Acreditamos e defendemos a auto-organização das mulheres de nossa universidade e a luta em unidade na construção de um novo horizonte. A UFRN tem diversos problemas relacionados à segurança de gênero, desde mais estruturais, como os problemas de iluminação em setores afastados e sub-notificação de denúncias, até os mais políticos, como o acobertamento institucional dos assediadores. Nessa perspectiva, dar prosseguimento a uma agenda feminista real é fundamental para fortalecimento e proteção das nossas estudantes. Enquanto a Oposição de Esquerda dirigiu o DCE da UFRN, aprovamos no CONSAD, durante a pandemia, o Auxílio Menstrual para as mulheres em vulnerabilidade da nossa universidade, como resposta à política bolsonarista de proibição de distribuição gratuita de absorventes. Um ano atrás, estávamos em protesto no CONSUNI denunciando a omissão da universidade quanto aos casos de assédio, após as denúncias protagonizadas pela Escola de Música, que desaguaram também nas denúncias acerca dos arquivamentos em massa de processos. E, além disso, utilizamos as redes do DCE para não somente dar amparo e proteção às vítimas de violência de gênero, mas as colocamos à disposição enquanto megafone organizador de nossas lutas, que ecoaram por toda a universidade.
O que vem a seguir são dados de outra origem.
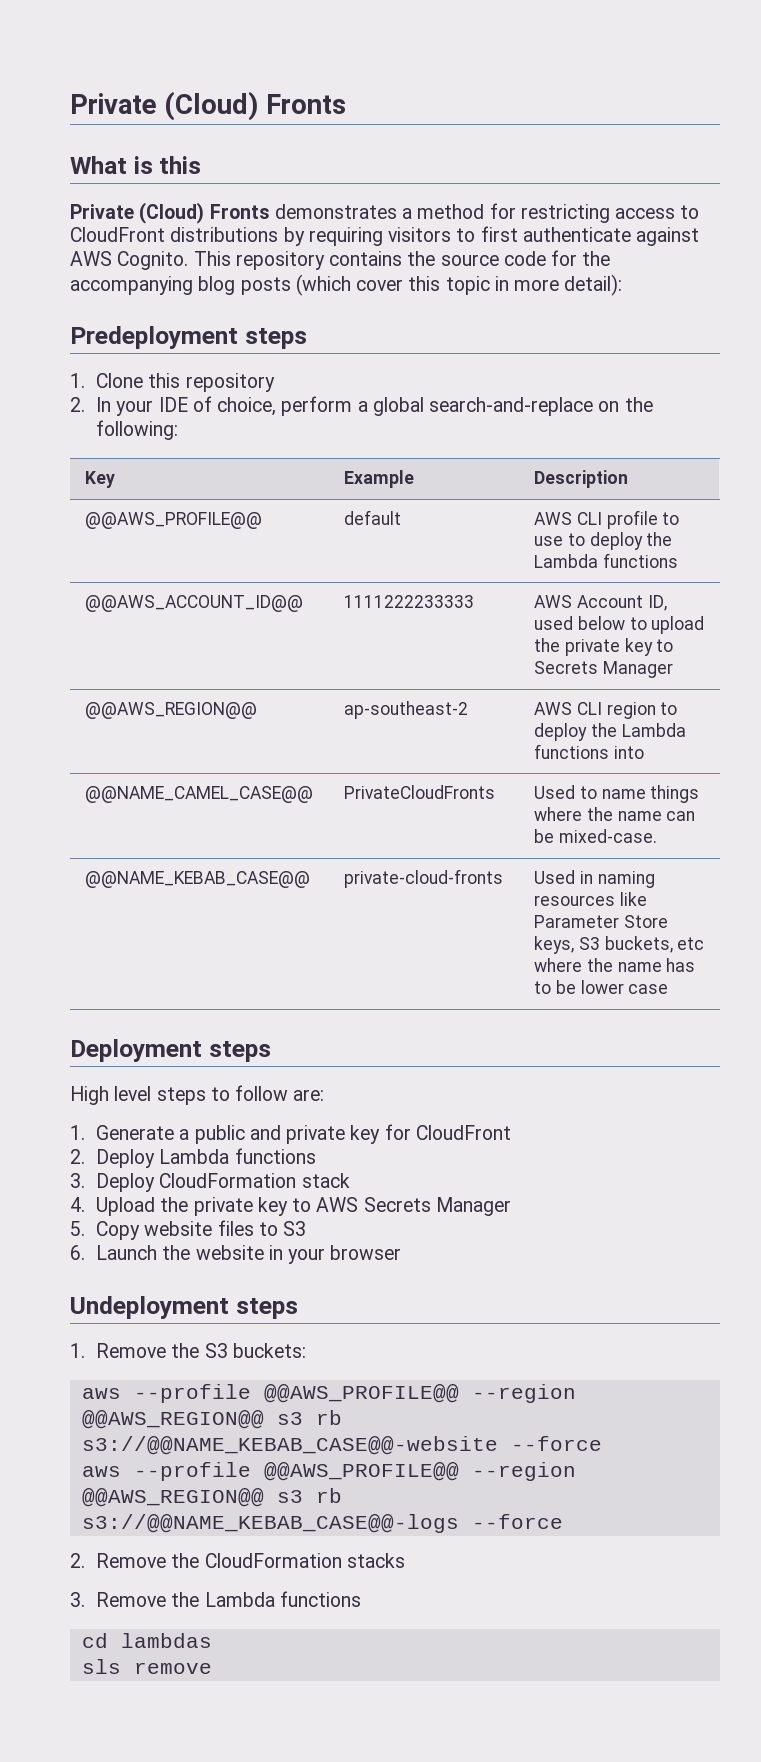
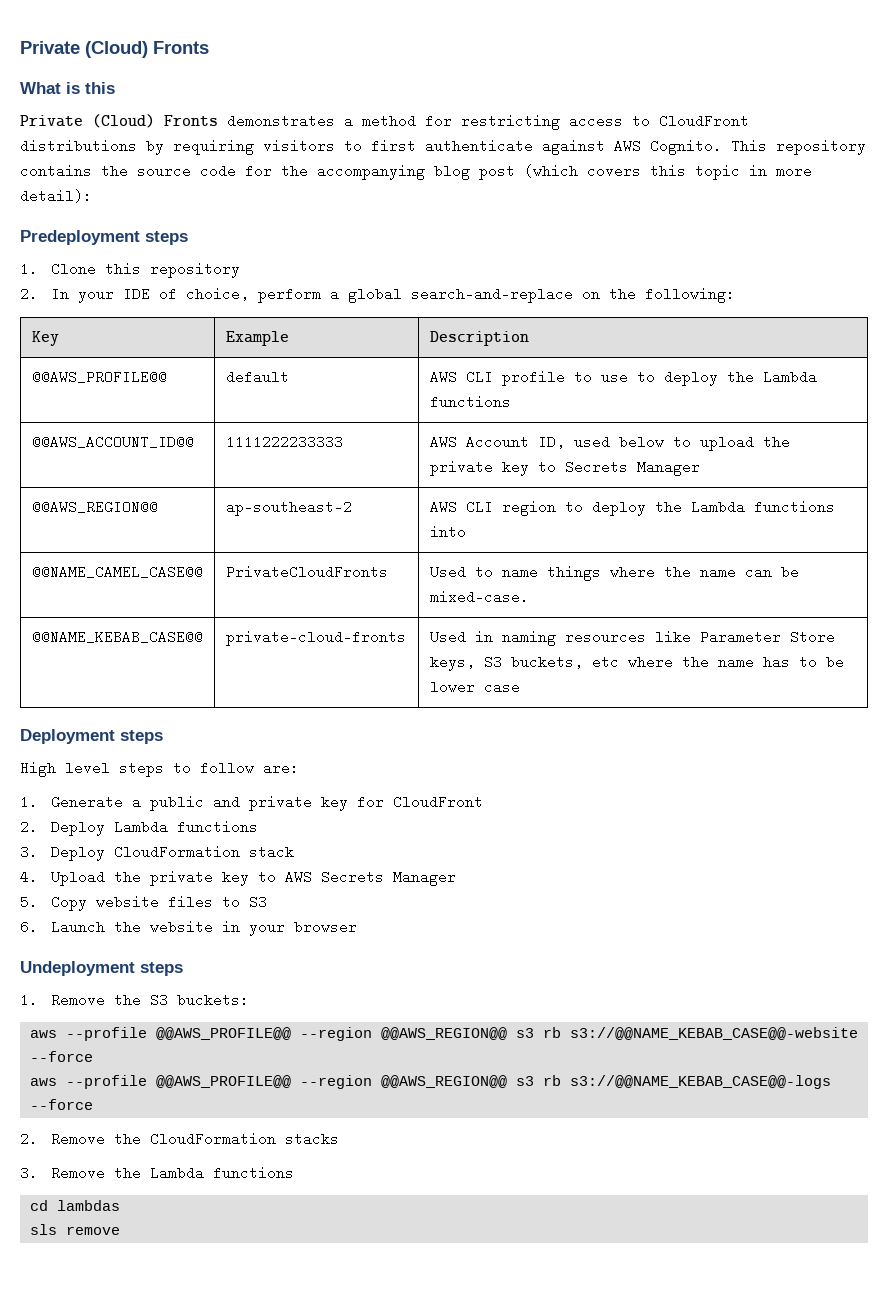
[240,274,404,296] posts (which cover -> [479,164,641,180] post (which covers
Foram diversos os atos em diversos os setores, foram diversas as atividades e rodas de conversa, e é esse compromisso que a atual gestão precisa assumir com o movimento feminista, em especial com a negritude. 
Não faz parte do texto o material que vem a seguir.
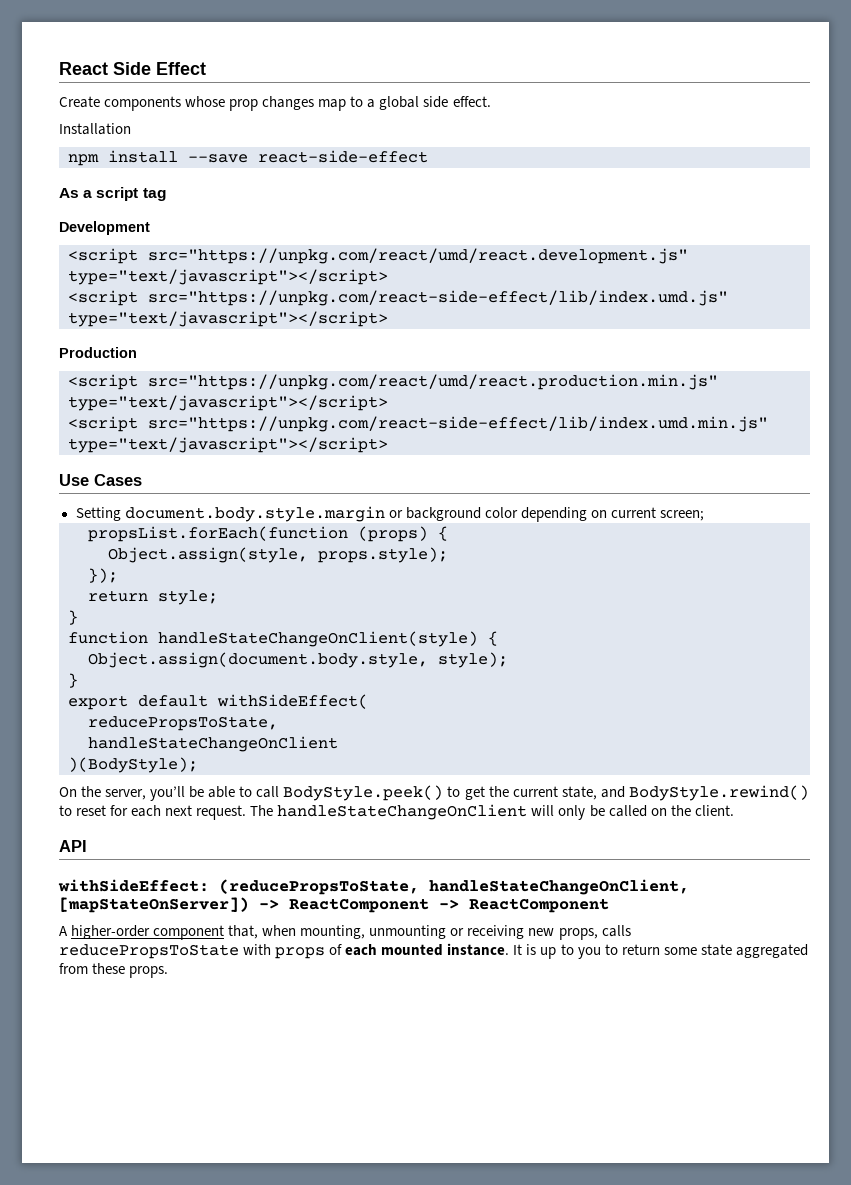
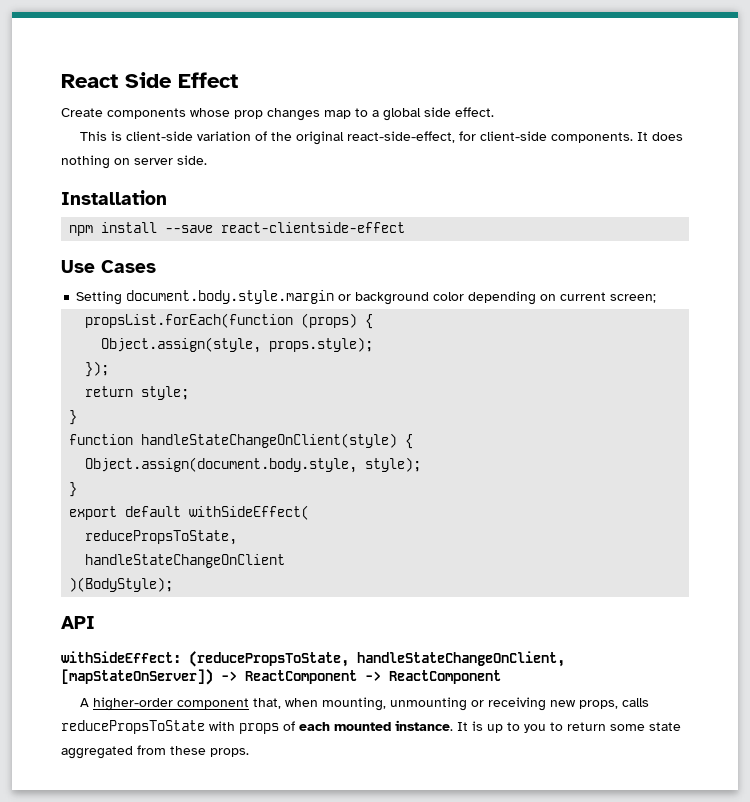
[59,123,131,135] [68,150,428,166] [59,187,166,201] [59,221,150,235] [68,248,688,264] [68,269,388,285] [68,290,728,306] [68,311,388,327] [59,347,137,358] [68,374,718,390] [68,395,388,411] [68,416,768,432] [68,437,388,453] Installation // npm install --save react-side-effect // As a script tag // Development // <script src="https://unpkg.com/react/umd/react.development.js" type="text/javascript"></script> // <script src="https://unpkg.com/react-side-effect/lib/index.umd.js" type="text/javascript"></script> // Production // <script src="https://unpkg.com/react/umd/react.production.min.js" type="text/javascript"></script> // <script src="https://unpkg.com/react-side-effect/lib/index.umd.min.js" type="text/javascript"></script> -> [80,131,684,145] [61,155,207,169] [61,190,167,205] [69,222,406,236] This is client-side variation of the original react-side-effect, for client-side components. It does nothing on server side. // Installation // npm install --save react-clientside-effect
[59,785,809,801] [59,804,734,820] // On the server, you’ll be able to call BodyStyle.peek() to get the current state, and BodyStyle.rewind() to reset for each next request. The handleStateChangeOnClient will only be called on the client. -> (174, 584) none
Enquanto militantes negras, nos cabe também destacar a ausência da política para as mulheres negras da nossa universidade. Somos as que recebem os menores salários, que pagam mais tributo ao estado e que, em síntese, estão na base da divisão estrutural da nossa sociedade, tendo isso refletido inclusive na universidade. Não foram poucos também os casos de racismo contra mulheres negras nos últimos anos e a ausência da Gestão Todas As Vozes nesse debate, além da omissão perante a legalização das drogas, desmilitarização da polícia e casos de violência policial no geral (certamente pela ligação com Fátima Bezerra, governadora do PT no RN, cuja policia é extremamente violenta), é sintoma de uma política de embranquecimento das nossas pautas que não nos representa. 

O Movimento Juntos é dirigido por mulheres no RN e majoritariamente dirigido por mulheres também nacionalmente. Por isso, nos sentimos convocadas a responder às acusações generalistas, despolitizadas e oportunistas da majoritária que, de maneira desproporcional, recaíram sobre toda a Oposição de Esquerda, inclusive a nós, que nunca endossamos nenhum tipo de comportamento violento com as companheiras, pelo contrário, fomos vítimas mais de uma vez e, ainda assim, apostamos na superação desses problemas na esperança da construção de um movimento estudantil onde possamos, apesar das diferenças programáticas, atuar em unidade na defesa da educação e de nossas vidas. 

Convocamos o DCE da UFRN a fomentar um debate público com toda a base estudantil sobre a violência política de gênero, para que não somente possamos aprender coletivamente o que isso realmente significa num país em que Marielle Franco foi assassinada a tiros, mas também discutir quais rumos queremos para o movimento feminista da nossa universidade.